The Financial Times reports that some of China’s biggest tech companies are testing a tool that will enable them to bypass Apple’s new privacy rules so they can continue to track iPhone users without their consent. Tjis, according to the report, will allow them to keep serving them targeted mobile ads.
Apple is already planning to enforce its App Tracking changes following the release of iOS 14.5, and any app that accesses an iPhone’s ad identifier or IDFA will be required to ask for a user’s permission before tracking is allowed.
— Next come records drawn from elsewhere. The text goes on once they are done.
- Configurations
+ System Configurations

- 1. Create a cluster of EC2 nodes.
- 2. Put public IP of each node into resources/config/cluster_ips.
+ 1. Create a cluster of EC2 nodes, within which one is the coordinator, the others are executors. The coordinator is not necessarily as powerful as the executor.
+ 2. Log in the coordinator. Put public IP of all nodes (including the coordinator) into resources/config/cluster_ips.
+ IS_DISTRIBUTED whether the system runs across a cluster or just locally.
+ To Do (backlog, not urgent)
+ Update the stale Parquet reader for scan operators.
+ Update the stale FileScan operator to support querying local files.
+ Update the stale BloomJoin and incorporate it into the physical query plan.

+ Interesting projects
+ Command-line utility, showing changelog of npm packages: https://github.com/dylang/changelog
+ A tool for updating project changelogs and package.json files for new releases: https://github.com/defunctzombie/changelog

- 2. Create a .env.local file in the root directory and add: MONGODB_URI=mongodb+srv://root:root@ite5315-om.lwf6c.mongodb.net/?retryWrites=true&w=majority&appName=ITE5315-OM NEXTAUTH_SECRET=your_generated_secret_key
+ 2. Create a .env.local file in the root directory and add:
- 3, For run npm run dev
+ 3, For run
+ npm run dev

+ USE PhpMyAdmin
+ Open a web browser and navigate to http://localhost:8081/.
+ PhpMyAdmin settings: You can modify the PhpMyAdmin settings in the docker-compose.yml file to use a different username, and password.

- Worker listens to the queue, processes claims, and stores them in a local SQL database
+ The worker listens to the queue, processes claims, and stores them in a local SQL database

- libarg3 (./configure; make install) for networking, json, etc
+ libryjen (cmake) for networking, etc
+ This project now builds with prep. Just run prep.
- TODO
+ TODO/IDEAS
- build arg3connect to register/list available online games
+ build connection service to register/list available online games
The test is backed by the China Advertising Association, and could allow Chinese companies to continue keeping track of users. TikTok parent company ByteDance has already provided its developers with an 11-page guide suggesting that advertisers “use the CAID as a substitute if the user’s IDFA is unavailable.”
“The App Store terms and guidelines apply equally to all developers around the world, including Apple,” Apple said while responding to a question by FT. “We believe strongly that users should be asked for their permission before being tracked. Apps that are found to disregard the user’s choice will be rejected.”
In Europe, TikTok is facing a new round of regulatory complaints in Europe. Consumer
protection groups in Europe have filed a series of coordinated complaints where they alleged that TikTok breached multiple EU laws.
The European Consumer Organisation (BEUC) lodged a complaint against the China-owned video-sharing app with the European Commission on the bloc’ network of consumer protection authorities. In the same vein, consumer organisations in 15 countries have alerted authorities in their countries, urging them to investigate TikTok’s conduct, BEUC said per TechCrunch.
Some of the complaints facing TikTok include claims of unfair terms such as copyright and TikTok’s virtual currency, issues bothering on the type of content children are being exposed to on the app, and accusations of misleading data processing and privacy practices.
TikTok is also being accused of failing to protect children and teens from hidden ads and “potentially harmful” content on its platform.
“TikTok’s marketing offers to companies who want to advertise on the app contributes to the proliferation of hidden marketing. Users are for instance triggered to participate in branded hashtag challenges where they are encouraged to create content of specific products. As popular influencers are often the starting point of such challenges the commercial intent is usually masked for users. TikTok is also potentially failing to conduct due diligence when it comes to protecting children from inappropriate content such as videos showing suggestive content which are just a few scrolls away,” the BEUC stated in a press release per TechCrunch.